_How to complete this task_
From the data below, return only the lines from the one with "[594,167,650,185] library ->" through the one with "(987, 755) none", exact and inclusive, with pictures left out.

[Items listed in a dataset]
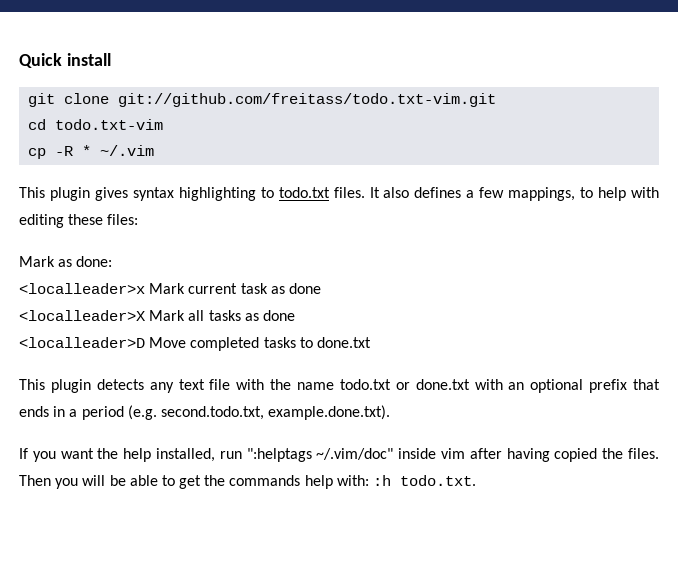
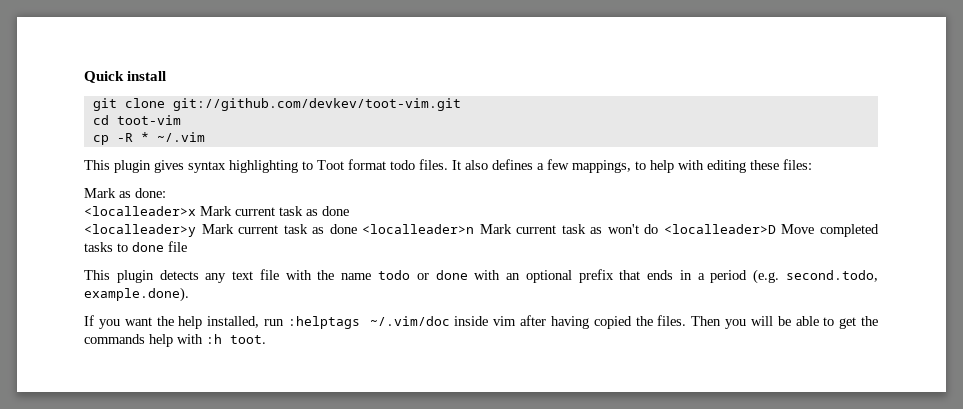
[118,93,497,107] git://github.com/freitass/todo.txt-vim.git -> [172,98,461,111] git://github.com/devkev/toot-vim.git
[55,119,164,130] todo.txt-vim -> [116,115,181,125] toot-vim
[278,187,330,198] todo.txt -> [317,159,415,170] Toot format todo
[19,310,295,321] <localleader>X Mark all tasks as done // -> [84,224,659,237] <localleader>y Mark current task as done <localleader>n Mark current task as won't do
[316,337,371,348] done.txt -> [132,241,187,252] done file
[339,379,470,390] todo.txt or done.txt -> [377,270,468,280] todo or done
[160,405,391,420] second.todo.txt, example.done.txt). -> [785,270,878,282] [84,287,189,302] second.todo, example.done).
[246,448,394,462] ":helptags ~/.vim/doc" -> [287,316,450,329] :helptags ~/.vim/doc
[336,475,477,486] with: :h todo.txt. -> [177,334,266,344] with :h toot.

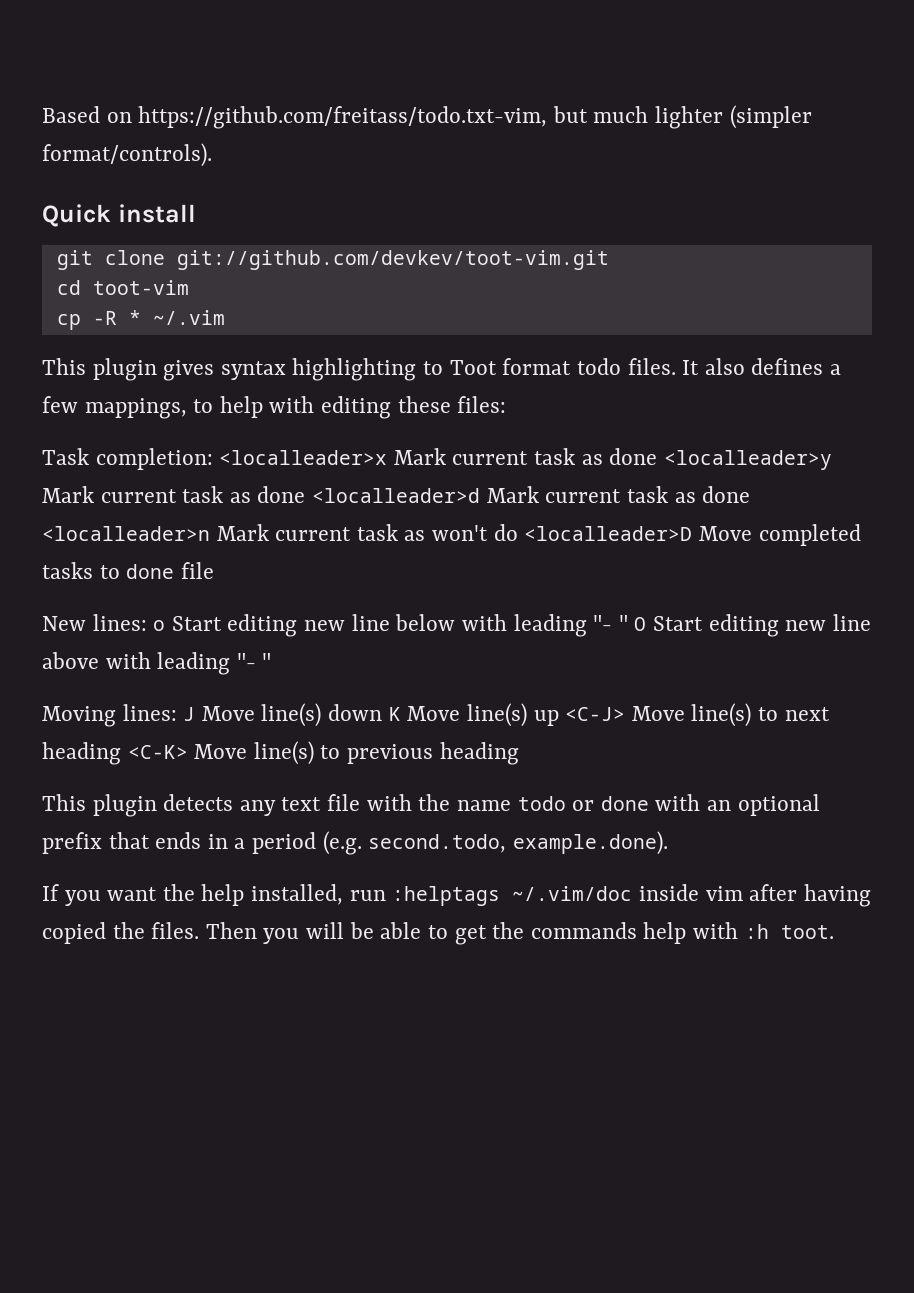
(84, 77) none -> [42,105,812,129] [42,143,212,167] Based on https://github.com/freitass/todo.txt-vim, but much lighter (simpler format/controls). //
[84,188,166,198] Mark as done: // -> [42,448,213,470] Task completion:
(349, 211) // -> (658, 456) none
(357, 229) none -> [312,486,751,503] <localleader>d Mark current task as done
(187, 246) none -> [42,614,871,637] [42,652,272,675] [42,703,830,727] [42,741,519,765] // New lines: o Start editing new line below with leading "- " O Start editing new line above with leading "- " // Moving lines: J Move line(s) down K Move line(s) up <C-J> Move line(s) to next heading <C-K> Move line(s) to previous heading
---
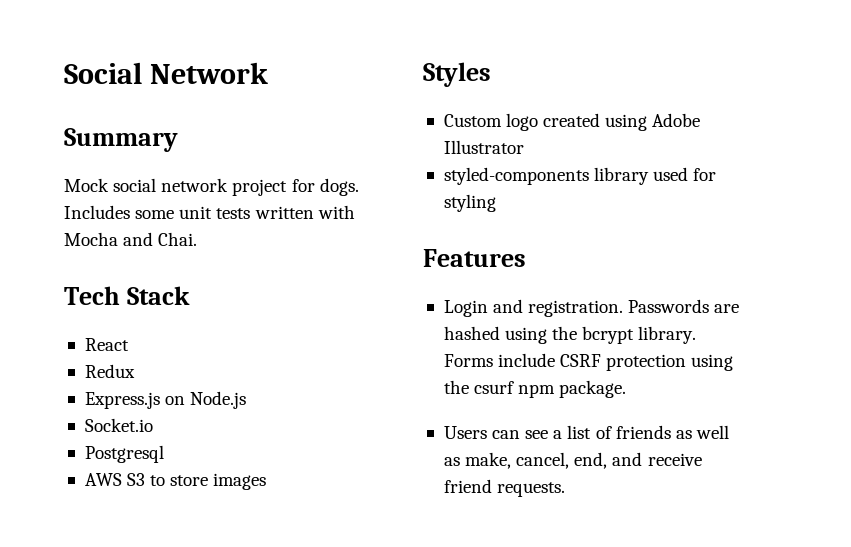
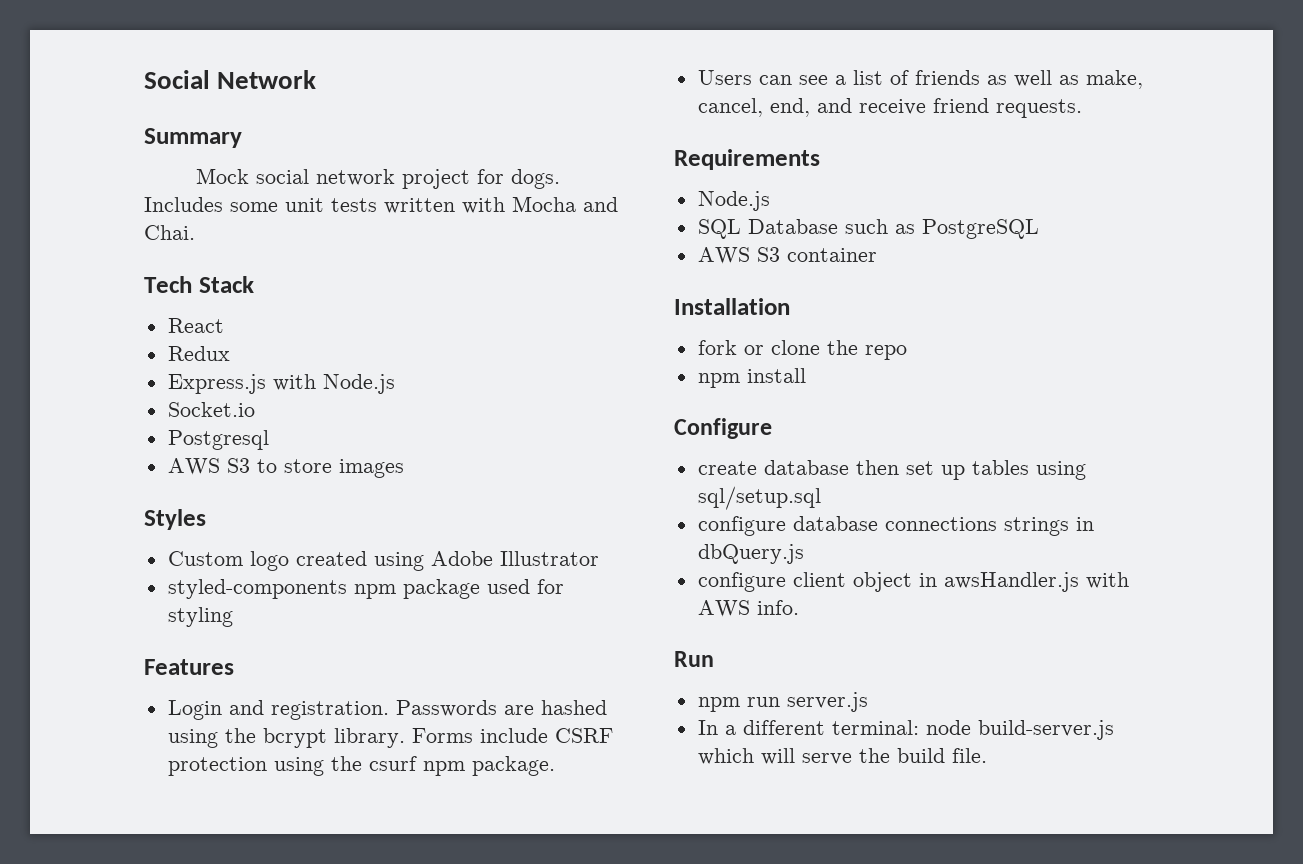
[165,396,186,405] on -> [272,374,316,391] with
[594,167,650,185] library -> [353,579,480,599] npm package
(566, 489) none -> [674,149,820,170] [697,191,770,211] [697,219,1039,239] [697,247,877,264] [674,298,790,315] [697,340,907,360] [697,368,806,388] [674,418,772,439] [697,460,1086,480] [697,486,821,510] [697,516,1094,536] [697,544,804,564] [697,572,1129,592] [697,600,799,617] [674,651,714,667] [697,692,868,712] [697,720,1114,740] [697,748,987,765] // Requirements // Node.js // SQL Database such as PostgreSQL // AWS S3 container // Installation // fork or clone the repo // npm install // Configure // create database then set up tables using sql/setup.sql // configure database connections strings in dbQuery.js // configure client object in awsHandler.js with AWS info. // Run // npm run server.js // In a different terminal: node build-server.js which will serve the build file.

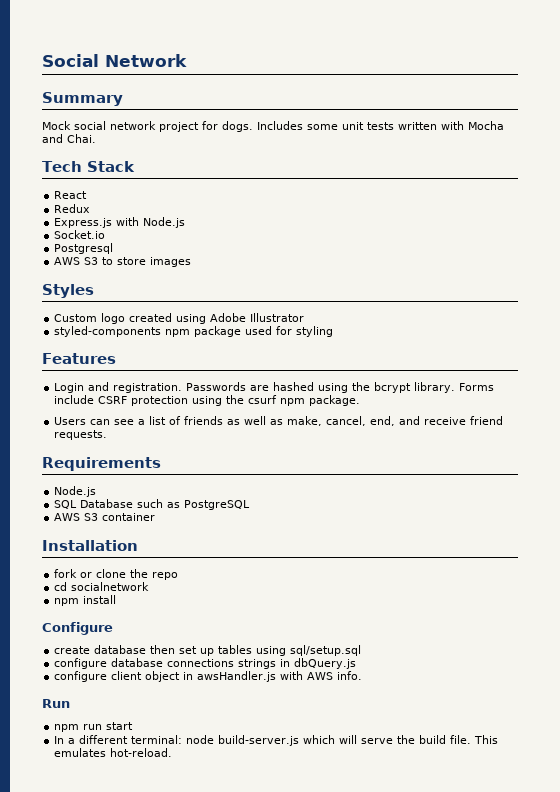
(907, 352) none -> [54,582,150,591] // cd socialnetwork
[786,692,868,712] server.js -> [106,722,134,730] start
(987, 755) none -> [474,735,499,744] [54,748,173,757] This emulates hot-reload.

_Answer box_
[594,167,650,185] library -> [353,579,480,599] npm package
(566, 489) none -> [674,149,820,170] [697,191,770,211] [697,219,1039,239] [697,247,877,264] [674,298,790,315] [697,340,907,360] [697,368,806,388] [674,418,772,439] [697,460,1086,480] [697,486,821,510] [697,516,1094,536] [697,544,804,564] [697,572,1129,592] [697,600,799,617] [674,651,714,667] [697,692,868,712] [697,720,1114,740] [697,748,987,765] // Requirements // Node.js // SQL Database such as PostgreSQL // AWS S3 container // Installation // fork or clone the repo // npm install // Configure // create database then set up tables using sql/setup.sql // configure database connections strings in dbQuery.js // configure client object in awsHandler.js with AWS info. // Run // npm run server.js // In a different terminal: node build-server.js which will serve the build file.

(907, 352) none -> [54,582,150,591] // cd socialnetwork
[786,692,868,712] server.js -> [106,722,134,730] start
(987, 755) none -> [474,735,499,744] [54,748,173,757] This emulates hot-reload.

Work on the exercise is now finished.